Either it's bad yeast or you have a leak. To test your yeast get a cup, fill it with semi-warm water, 4 tablespoon of sugar, and 1/4 teaspoon of yeast (this is how i normally reactivate my yeast before pouring it into my mixture). Leave it sitting for a few hours. Usually theres a foam that forms and traps co2 into the water. If you can't really visualize how that looks, take a spoon and stir the mixture. It should sound like co2 is escaping from the mixture. It sounds like you just poured some soda into a cup. If this doesn't happen..you have bad yeast.


----------



## turtlehead (Nov 27, 2004)

is the foam white with some bubbles?


----------



## Mnemia (Nov 23, 2004)

Also make sure you aren't adding the yeast to water that is too hot for it. If it's too hot (exact temperature varies with the strain) it will kill the yeast and you'll get nothing. If you put hot water straight from the hot water tap then it would definitely be hot enough to kill it. I'm sure you know this but just thought it might be something to mention.


----------



## turtlehead (Nov 27, 2004)

i used warm tap water. ok, it was making little bubbles and had some white foam with bubbles, but that died down a lot, now its a little bit of white foam, I dont know whats going on. currently testing the yeast and doing what synper told me to do.


----------



## depthc (Mar 7, 2004)

This is normal. The foam goes away and it produces C02 as it should.

Andrew


----------



## turtlehead (Nov 27, 2004)

ok thanks for the insurance depth im using your mix.


----------



## turtlehead (Nov 27, 2004)

ok my yeast is fine, the testing proved that it works not hopefully ill get co2 soon its been around 20 hrs.


----------



## russell (Dec 7, 2004)

i believe that the baking soda works as a stabilizer for the yeast.


----------



## Sir_BlackhOle (Jan 25, 2004)

I bought some sort of hyper active yeast last time.
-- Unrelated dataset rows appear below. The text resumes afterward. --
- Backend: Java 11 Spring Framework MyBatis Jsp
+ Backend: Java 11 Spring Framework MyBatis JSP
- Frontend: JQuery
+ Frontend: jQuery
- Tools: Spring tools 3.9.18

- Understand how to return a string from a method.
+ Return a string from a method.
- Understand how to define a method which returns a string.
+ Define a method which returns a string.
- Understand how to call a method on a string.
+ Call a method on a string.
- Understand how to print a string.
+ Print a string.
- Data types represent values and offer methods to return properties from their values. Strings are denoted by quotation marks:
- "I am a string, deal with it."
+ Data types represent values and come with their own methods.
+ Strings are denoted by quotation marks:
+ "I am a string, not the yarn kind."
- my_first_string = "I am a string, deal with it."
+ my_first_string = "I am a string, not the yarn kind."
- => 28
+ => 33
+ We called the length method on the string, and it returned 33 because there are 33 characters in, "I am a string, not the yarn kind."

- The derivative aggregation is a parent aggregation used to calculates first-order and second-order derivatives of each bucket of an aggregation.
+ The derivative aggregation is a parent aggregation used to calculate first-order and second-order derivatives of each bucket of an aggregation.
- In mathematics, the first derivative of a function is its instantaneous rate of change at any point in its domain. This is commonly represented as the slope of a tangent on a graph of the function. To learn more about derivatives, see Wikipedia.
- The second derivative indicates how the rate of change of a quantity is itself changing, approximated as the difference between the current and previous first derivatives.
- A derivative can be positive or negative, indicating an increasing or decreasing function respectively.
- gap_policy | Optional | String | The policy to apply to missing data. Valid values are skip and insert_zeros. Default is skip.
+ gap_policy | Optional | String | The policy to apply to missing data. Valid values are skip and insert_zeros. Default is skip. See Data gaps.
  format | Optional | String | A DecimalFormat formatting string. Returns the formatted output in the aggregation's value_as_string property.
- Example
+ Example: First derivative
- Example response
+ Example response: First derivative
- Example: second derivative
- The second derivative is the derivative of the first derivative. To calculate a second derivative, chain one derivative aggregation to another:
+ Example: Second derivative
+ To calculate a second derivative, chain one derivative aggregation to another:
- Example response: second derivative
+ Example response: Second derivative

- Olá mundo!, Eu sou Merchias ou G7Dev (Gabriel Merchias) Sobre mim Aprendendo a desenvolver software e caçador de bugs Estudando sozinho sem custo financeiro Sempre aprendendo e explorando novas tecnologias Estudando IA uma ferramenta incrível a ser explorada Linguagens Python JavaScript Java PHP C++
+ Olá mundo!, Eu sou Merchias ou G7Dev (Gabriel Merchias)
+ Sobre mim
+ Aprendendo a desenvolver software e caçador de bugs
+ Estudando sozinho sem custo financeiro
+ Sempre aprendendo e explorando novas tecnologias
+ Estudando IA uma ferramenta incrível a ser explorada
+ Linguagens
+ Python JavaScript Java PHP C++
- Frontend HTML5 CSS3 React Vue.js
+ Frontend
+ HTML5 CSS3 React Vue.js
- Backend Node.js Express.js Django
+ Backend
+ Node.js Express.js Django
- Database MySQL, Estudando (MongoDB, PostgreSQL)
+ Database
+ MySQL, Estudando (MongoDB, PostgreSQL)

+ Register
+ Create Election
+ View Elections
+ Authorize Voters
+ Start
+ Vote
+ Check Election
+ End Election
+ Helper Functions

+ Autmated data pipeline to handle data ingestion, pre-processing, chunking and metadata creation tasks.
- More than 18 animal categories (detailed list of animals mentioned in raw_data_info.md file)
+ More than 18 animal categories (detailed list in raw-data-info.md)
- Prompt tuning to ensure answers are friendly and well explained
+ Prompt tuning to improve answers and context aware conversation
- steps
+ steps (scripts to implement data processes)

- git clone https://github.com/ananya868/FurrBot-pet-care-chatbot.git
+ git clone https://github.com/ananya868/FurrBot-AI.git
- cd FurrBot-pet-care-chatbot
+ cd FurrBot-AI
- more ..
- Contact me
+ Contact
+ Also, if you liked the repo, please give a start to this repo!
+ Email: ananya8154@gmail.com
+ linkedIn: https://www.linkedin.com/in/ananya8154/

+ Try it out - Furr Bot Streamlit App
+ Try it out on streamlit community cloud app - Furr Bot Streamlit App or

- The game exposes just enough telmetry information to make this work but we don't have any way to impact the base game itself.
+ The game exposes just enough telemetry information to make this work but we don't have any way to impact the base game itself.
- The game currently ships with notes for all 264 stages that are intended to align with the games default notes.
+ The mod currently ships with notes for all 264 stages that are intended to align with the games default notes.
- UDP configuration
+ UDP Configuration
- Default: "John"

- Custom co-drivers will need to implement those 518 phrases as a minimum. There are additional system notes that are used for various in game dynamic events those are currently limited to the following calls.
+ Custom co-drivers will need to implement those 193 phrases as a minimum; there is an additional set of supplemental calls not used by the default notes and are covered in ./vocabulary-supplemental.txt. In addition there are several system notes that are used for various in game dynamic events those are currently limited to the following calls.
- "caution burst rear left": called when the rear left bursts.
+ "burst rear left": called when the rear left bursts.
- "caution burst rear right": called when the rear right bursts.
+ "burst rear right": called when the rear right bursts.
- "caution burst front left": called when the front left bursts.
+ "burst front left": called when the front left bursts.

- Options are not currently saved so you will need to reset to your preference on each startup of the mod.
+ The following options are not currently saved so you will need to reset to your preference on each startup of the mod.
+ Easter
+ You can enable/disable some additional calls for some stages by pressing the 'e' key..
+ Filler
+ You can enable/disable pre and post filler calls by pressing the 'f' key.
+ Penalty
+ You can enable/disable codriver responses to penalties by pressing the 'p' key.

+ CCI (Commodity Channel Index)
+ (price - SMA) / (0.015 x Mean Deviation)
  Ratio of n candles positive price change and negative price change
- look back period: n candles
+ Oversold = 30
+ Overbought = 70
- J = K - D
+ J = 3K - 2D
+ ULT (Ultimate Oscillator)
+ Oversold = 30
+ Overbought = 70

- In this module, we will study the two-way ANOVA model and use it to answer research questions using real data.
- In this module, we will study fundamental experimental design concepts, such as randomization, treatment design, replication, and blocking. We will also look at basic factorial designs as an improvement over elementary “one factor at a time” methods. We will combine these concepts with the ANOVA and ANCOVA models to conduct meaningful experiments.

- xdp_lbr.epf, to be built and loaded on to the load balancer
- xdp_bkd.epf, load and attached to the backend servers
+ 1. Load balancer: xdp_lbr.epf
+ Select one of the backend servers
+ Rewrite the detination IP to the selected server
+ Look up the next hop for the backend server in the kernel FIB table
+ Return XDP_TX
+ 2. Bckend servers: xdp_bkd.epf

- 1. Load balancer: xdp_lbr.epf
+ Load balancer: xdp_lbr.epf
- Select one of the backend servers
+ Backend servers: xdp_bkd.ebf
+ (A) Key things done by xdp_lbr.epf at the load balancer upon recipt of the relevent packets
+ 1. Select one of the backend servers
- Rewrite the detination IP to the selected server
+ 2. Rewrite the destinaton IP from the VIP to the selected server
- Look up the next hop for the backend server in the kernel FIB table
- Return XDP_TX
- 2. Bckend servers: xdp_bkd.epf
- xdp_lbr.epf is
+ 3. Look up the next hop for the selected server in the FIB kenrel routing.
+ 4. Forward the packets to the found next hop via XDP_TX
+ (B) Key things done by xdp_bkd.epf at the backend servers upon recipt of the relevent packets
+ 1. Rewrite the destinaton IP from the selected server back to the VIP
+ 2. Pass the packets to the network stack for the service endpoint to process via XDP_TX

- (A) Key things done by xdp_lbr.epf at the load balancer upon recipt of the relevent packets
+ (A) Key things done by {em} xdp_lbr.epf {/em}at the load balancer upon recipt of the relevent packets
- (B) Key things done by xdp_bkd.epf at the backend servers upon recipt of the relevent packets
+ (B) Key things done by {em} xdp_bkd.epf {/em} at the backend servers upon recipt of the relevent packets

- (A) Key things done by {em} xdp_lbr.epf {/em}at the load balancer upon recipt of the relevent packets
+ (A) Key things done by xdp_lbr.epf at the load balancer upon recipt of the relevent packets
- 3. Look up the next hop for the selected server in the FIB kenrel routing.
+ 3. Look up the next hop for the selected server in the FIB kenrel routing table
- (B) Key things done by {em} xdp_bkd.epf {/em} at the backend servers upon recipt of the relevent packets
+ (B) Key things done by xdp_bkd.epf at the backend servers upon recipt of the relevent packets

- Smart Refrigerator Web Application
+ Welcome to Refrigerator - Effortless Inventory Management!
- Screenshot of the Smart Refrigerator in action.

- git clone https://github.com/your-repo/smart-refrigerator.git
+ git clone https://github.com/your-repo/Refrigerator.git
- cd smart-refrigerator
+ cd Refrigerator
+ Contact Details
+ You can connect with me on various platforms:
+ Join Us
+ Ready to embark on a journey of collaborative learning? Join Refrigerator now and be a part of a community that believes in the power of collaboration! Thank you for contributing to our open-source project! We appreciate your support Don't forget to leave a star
Anyone else tried this stuff?


----------



## turtlehead (Nov 27, 2004)

as long as it says YEAST as the ingredient your fine sir. my co2 is being produced but it's not coming out of my glass diffuser what's wrong?


----------



## Urkevitz (Oct 26, 2004)

Check for leaks in caps and T-connections. I had some leaks that weren't apparent unless the hose was bent in a certain direction. I used Hot glue to get cover any place I thought a leak might occur and it worked great.


----------



## turtlehead (Nov 27, 2004)

ok it worked after 48 hrs, i have a ph of 7.6 and kh of 8.0 how would i lower the ph to get co2 at good levels? more yeast? Im using 1/4 tsp yeast should i use 1/2tsp?


----------



## john (Feb 28, 2005)

*starting diy co2*

i tried the mix for my 125Gal works great.


----------